Various research suggested that across all deal types, 2021 was a bumper year for mergers and acquisitions. Some estimates suggested deal value jumped from $3.7 trillion in 2020 to $5.3 trillion in 2021 – breaking decades-old records.
However, trends toward the end of that year had suggested the market was about to peak. After the anxiety of the first pandemic year, 2021 saw a rebounding economy heat the M&A market, with investors seeking strategic M&A multiples to make the most of the recovery. But this spike in demand also saw valuations spike viciously – leaving corporates paying more than ever for their targets, as they sought to navigate a rapidly changing and in many cases disruptive landscape.
In early 2022, it became evident that this kind of behaviour would simply be too risky in the coming year. The record profits enjoyed by many major corporations, crossed with low corporate tax burdens, led to a boom in the money circulating in the economy – driving a huge rise in inflation that would last the year. With wages still broadly stagnant, consumer spending power quickly shrank, and the recovery that had been so anticipated throughout the lockdown era swiftly stalled into a new recession, fuelled by falling consumption. At the same time, heightened oil and gas prices compounded this by burdening households with massive energy bills, even before Russia’s invasion of Ukraine further jeopardised fuel access.
With so much economic, geo-political and social uncertainty on the horizon, spending huge amounts on investments that could struggle to return any value became unpalatable, to say the least. According to WTW’s M&A team, the total number of deals of all values fell in 2022 as a result.
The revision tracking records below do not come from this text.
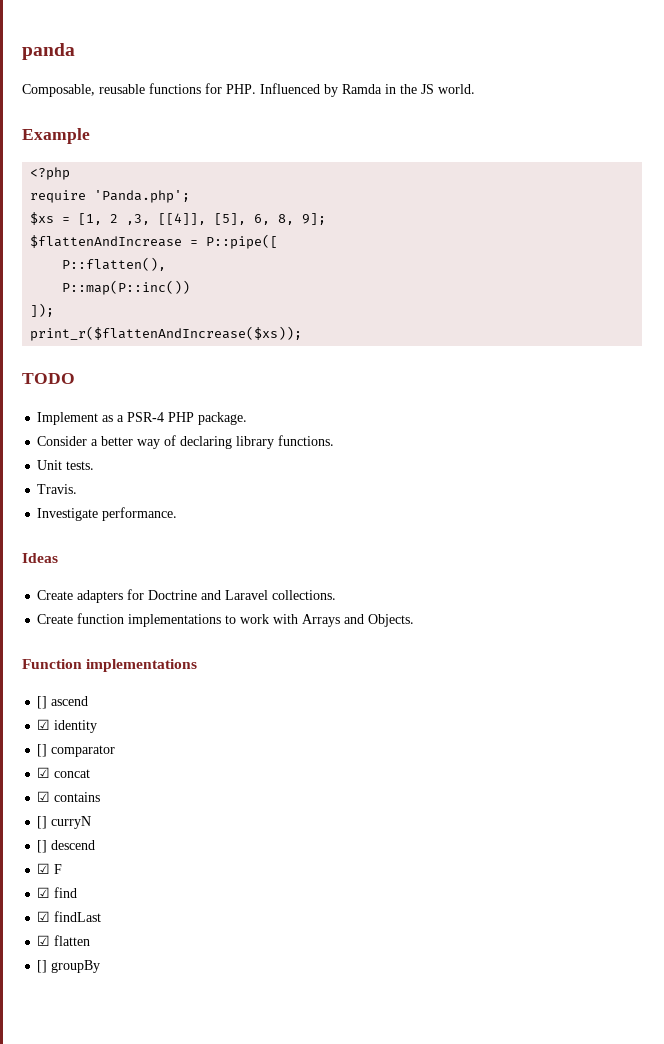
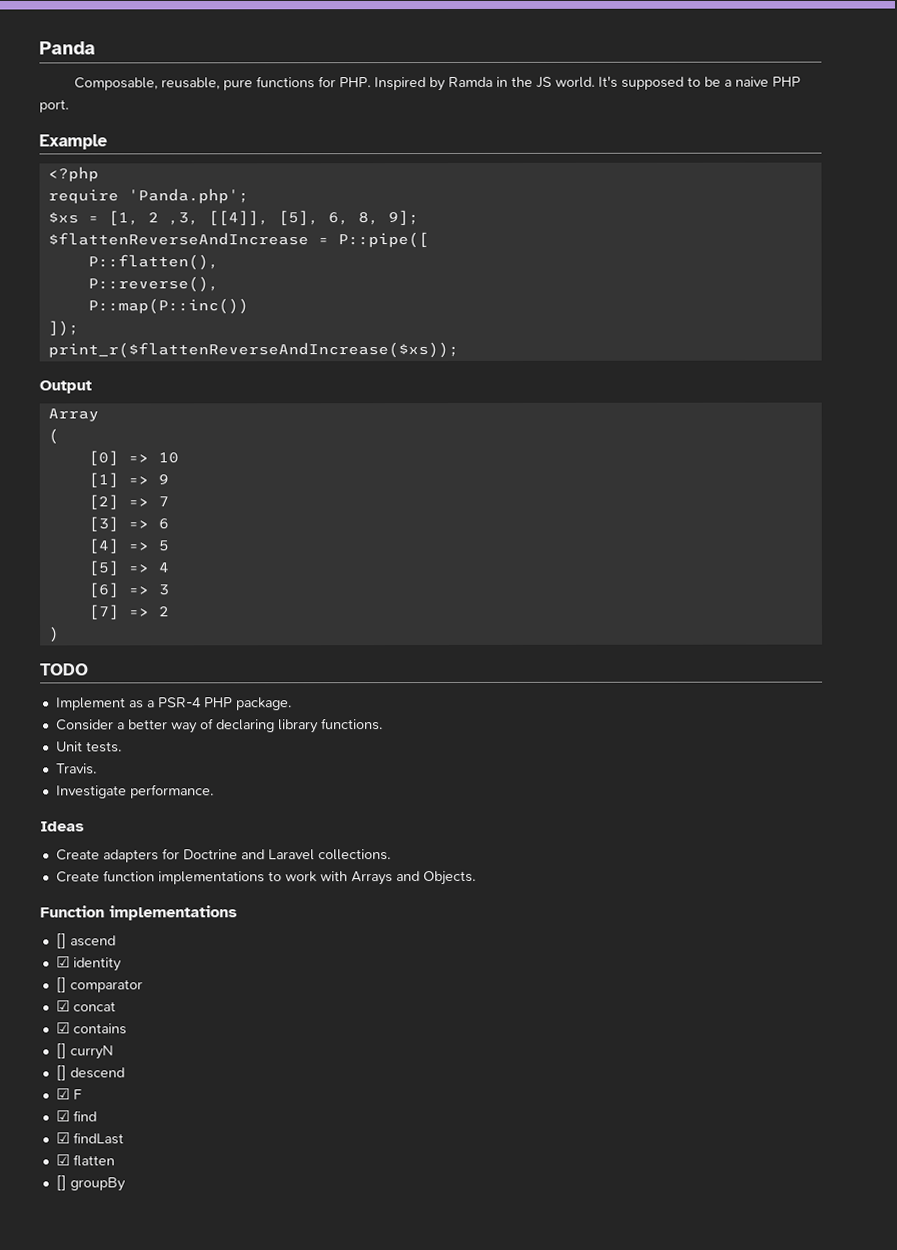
[22,43,75,60] panda -> [39,41,96,55] Panda
[99,84,145,94] reusable -> [160,77,253,91] reusable, pure
[260,83,320,94] Influenced -> [373,77,426,91] Inspired
(475, 89) none -> [597,75,801,90] [39,99,69,113] It's supposed to be a naive PHP port.
[30,235,183,248] $flattenAndIncrease -> [47,232,309,246] $flattenReverseAndIncrease
(167, 264) none -> [87,276,219,293] // P::reverse(),
[30,326,303,341] print_r($flattenAndIncrease($xs)); -> [47,341,459,359] [39,380,92,394] [47,408,99,422] [47,428,59,445] [87,450,179,466] [87,472,169,488] [87,494,169,510] [87,516,169,532] [87,538,169,554] [87,560,169,576] [87,582,169,598] [87,604,169,620] [48,626,60,643] print_r($flattenReverseAndIncrease($xs)); // Output // Array // ( // [0] => 10 // [1] => 9 // [2] => 7 // [3] => 6 // [4] => 5 // [5] => 4 // [6] => 3 // [7] => 2 // )

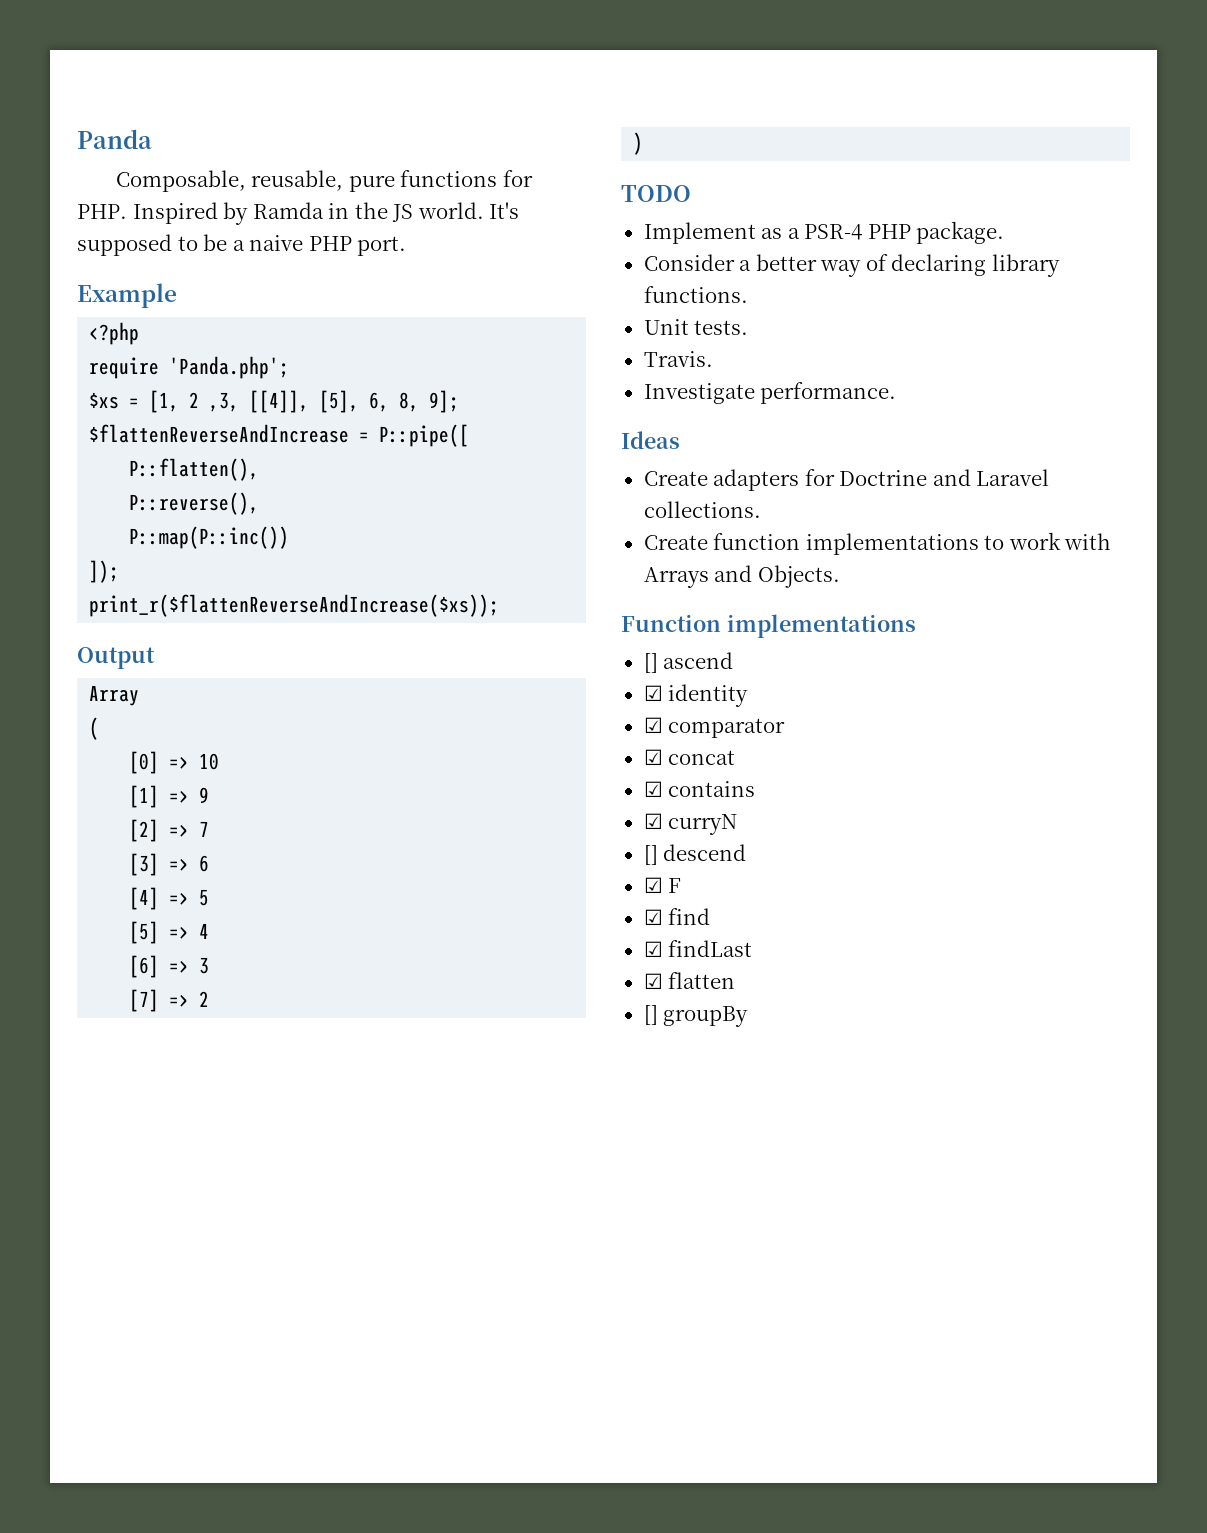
[55,977,67,993] [] -> [643,717,663,733] ☑
[55,1043,67,1059] [] -> [643,813,663,829] ☑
Deal volume in 2022 fell significantly by 19%, with 853 completed globally, compared to 1,047 deals in 2021. This was driven by a marked slowdown in M&A activity in North America – and a drop in buyer performance, putting more buyers off of deals.
In 2021, performance of acquired assets averaged out at +1.7 percentage points, compared to a -0.8 percentage point decline in 2022. This made the largest deals on the market particularly risky – leading to a markedly higher decline among them. Large deals declined by 28.7%, from 292 to 208 for 2022 – while the even-riskier 19 ‘mega deals’ of the last year fell by 21% to 15 mega deals in 2022.
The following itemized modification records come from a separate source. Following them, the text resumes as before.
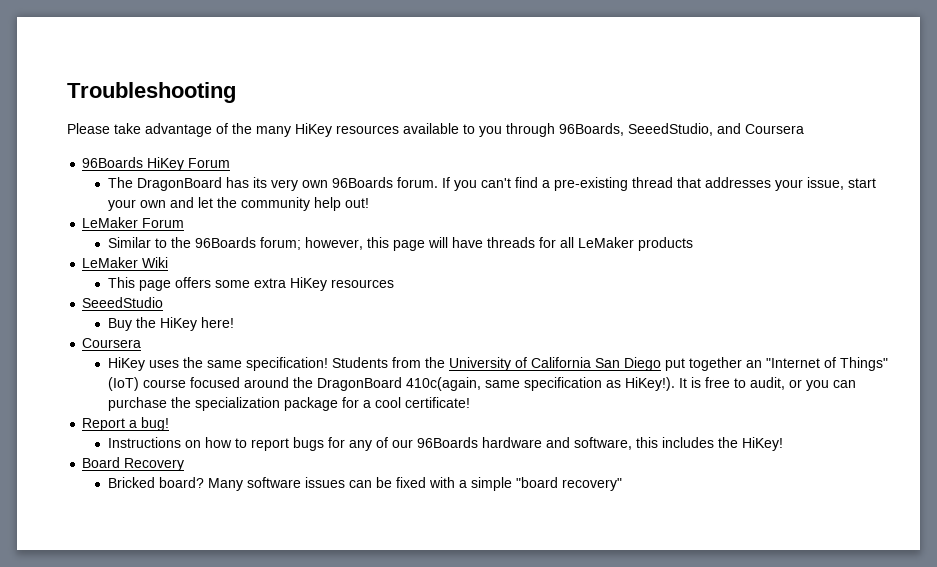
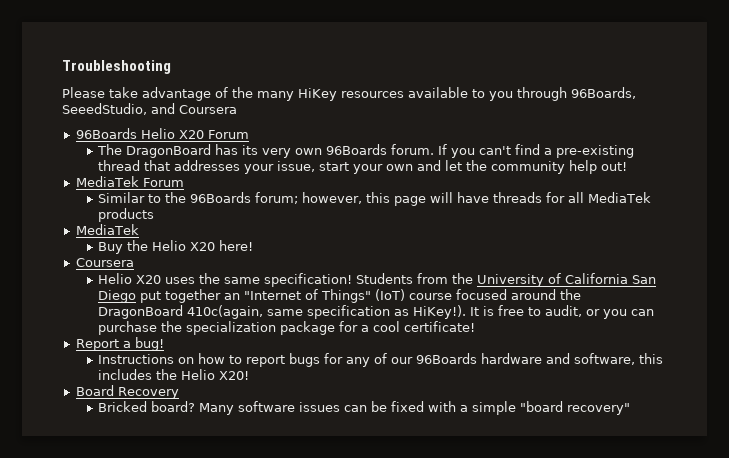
[147,157,185,171] HiKey -> [140,128,204,139] Helio X20
[82,217,139,228] LeMaker -> [75,176,139,187] MediaTek
[577,237,634,248] LeMaker -> [588,192,652,203] MediaTek
[82,257,169,268] [107,277,394,291] [82,297,164,308] LeMaker Wiki // This page offers some extra HiKey resources // SeeedStudio -> [75,224,139,235] MediaTek
[159,317,197,331] HiKey -> [152,240,216,251] Helio X20
[107,357,145,371] HiKey -> [98,273,162,284] Helio X20
[741,437,783,451] HiKey! -> [181,369,250,380] Helio X20!

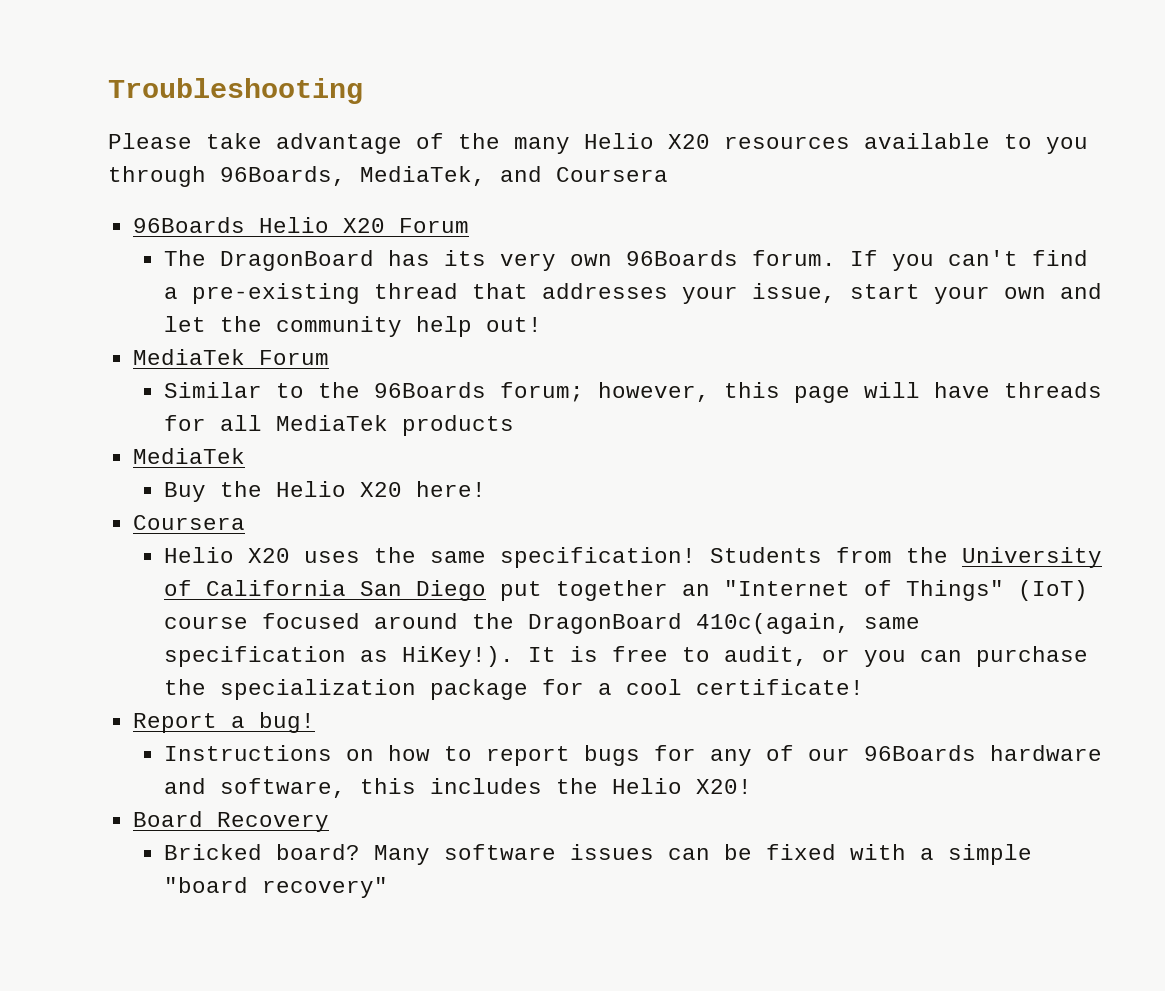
[298,88,337,101] HiKey -> [584,133,710,149] Helio X20
[62,103,147,115] SeeedStudio, -> [360,166,486,186] MediaTek,

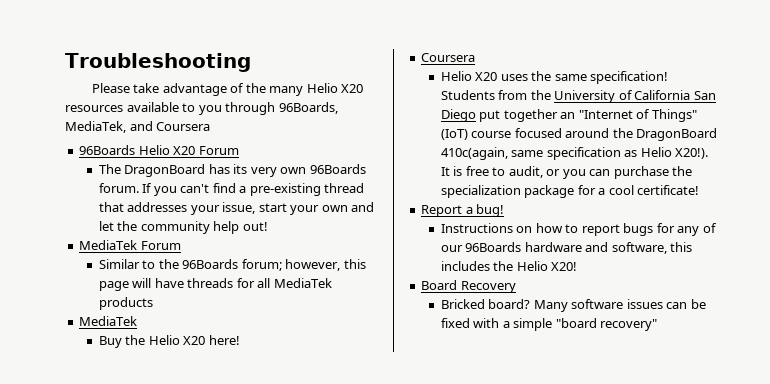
[402,646,515,667] HiKey!). -> [640,147,709,159] Helio X20!).

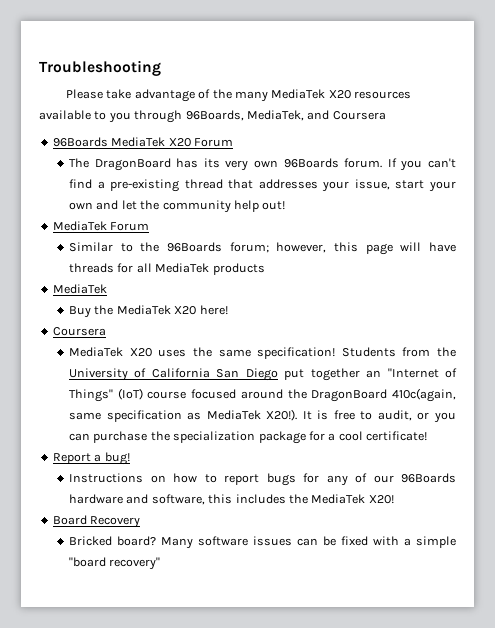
[306,83,338,93] Helio -> [271,89,326,99] MediaTek
[138,145,170,155] Helio -> [111,137,166,147] MediaTek
[148,335,180,345] Helio -> [116,305,171,315] MediaTek
[440,71,472,81] Helio -> [68,347,123,357] MediaTek
[640,147,672,157] Helio -> [206,410,261,420] MediaTek
[516,261,548,271] Helio -> [311,494,366,504] MediaTek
However, looking ahead, WTW believes the M&A market may partially bounce back in the coming months. Jana Mercereau, Head of Corporate M&A Consulting for WTW in the UK explained that even as macroeconomic uncertainty seen last year will persist into 2023, the sustained performance of deals in 2020 and 2021 – also difficult years in many respects – prove “the ability of strategic buyers to succeed in challenging environments.”
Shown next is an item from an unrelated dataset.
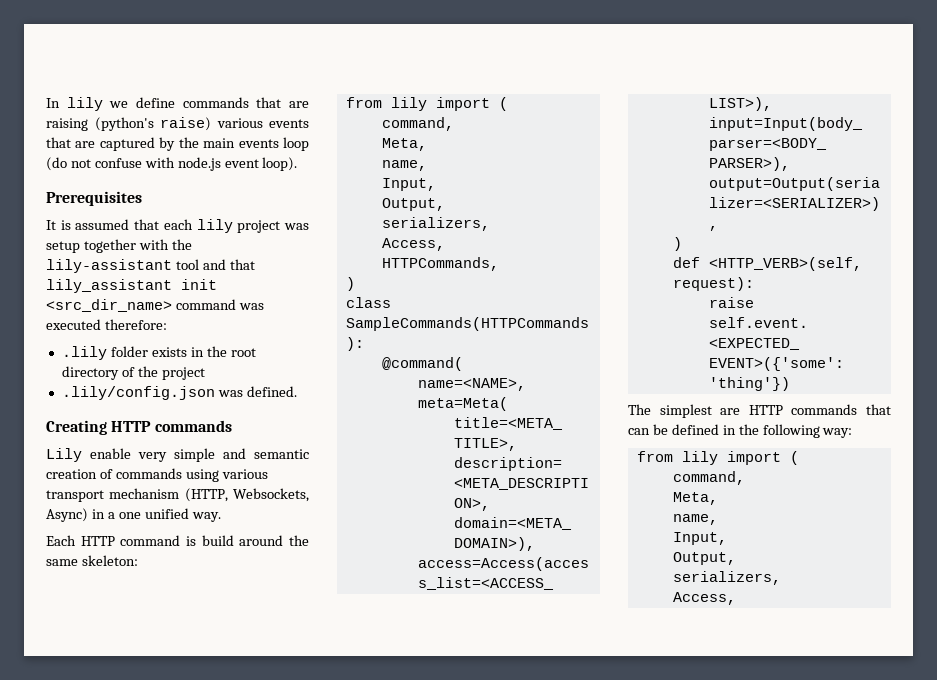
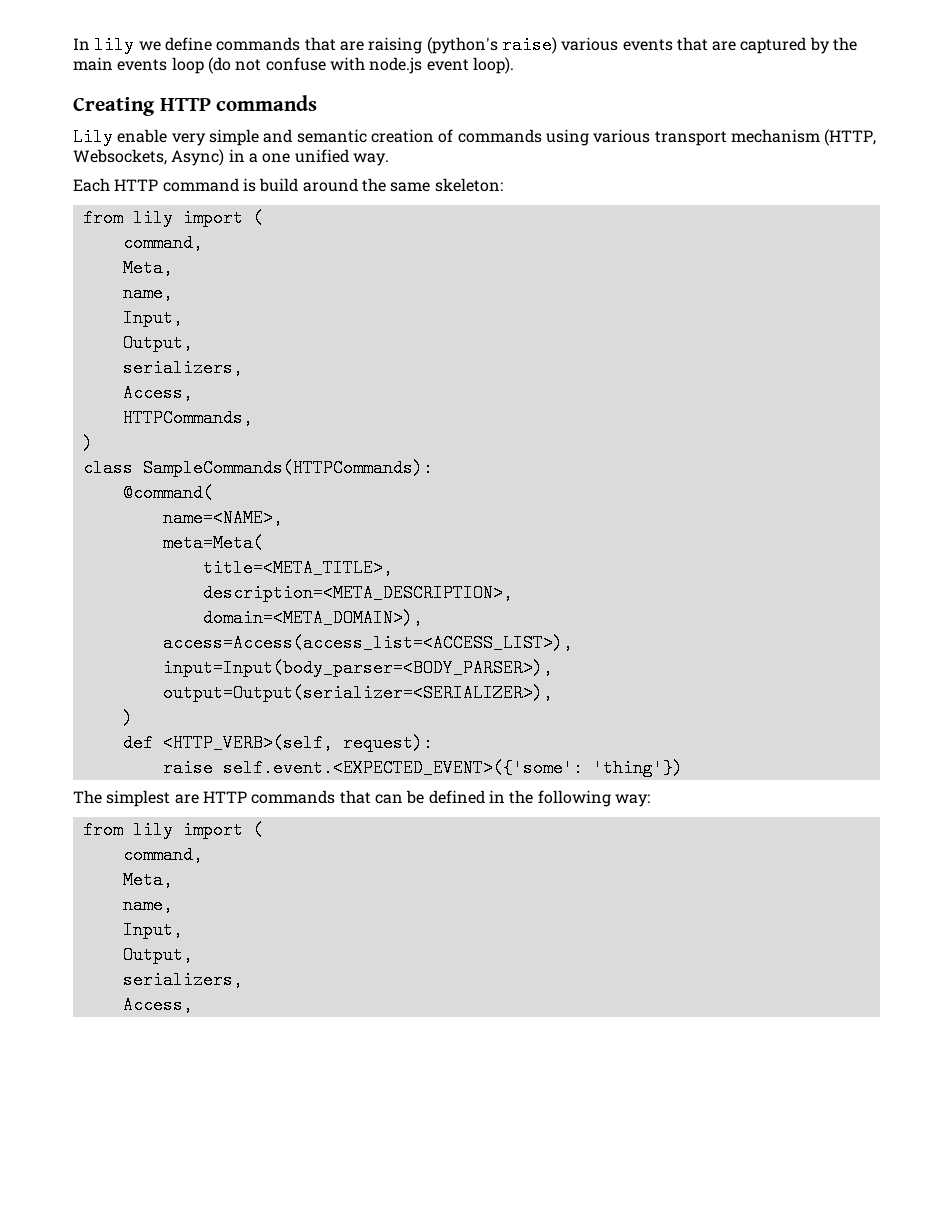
[46,191,142,206] [46,219,310,233] [46,239,192,253] [46,259,255,273] [46,279,217,293] [46,299,264,312] [46,319,167,330] [61,346,256,360] [61,366,205,380] [61,386,297,400] // Prerequisites // It is assumed that each lily project was setup together with the lily-assistant tool and that lily_assistant init <src_dir_name> command was executed therefore: // .lily folder exists in the root directory of the project // .lily/config.json was defined. -> (514, 65) none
Mercereau added, “While geo-political tensions, inflation and rising interest rates had an inevitable impact last year on deal activity and performance, the extraordinary pace set in 2021 was also unsustainable. Rather than being interpreted as a downward trend, current M&A volumes reflect a return to healthy pre-pandemic levels… In 2023, deals will still get done, [but investors will be] looking at target companies with an even finer lens, investing more time and resources to ensure quality due diligence, dealmakers will be well-placed to generate value and drive longer-term growth from deals.”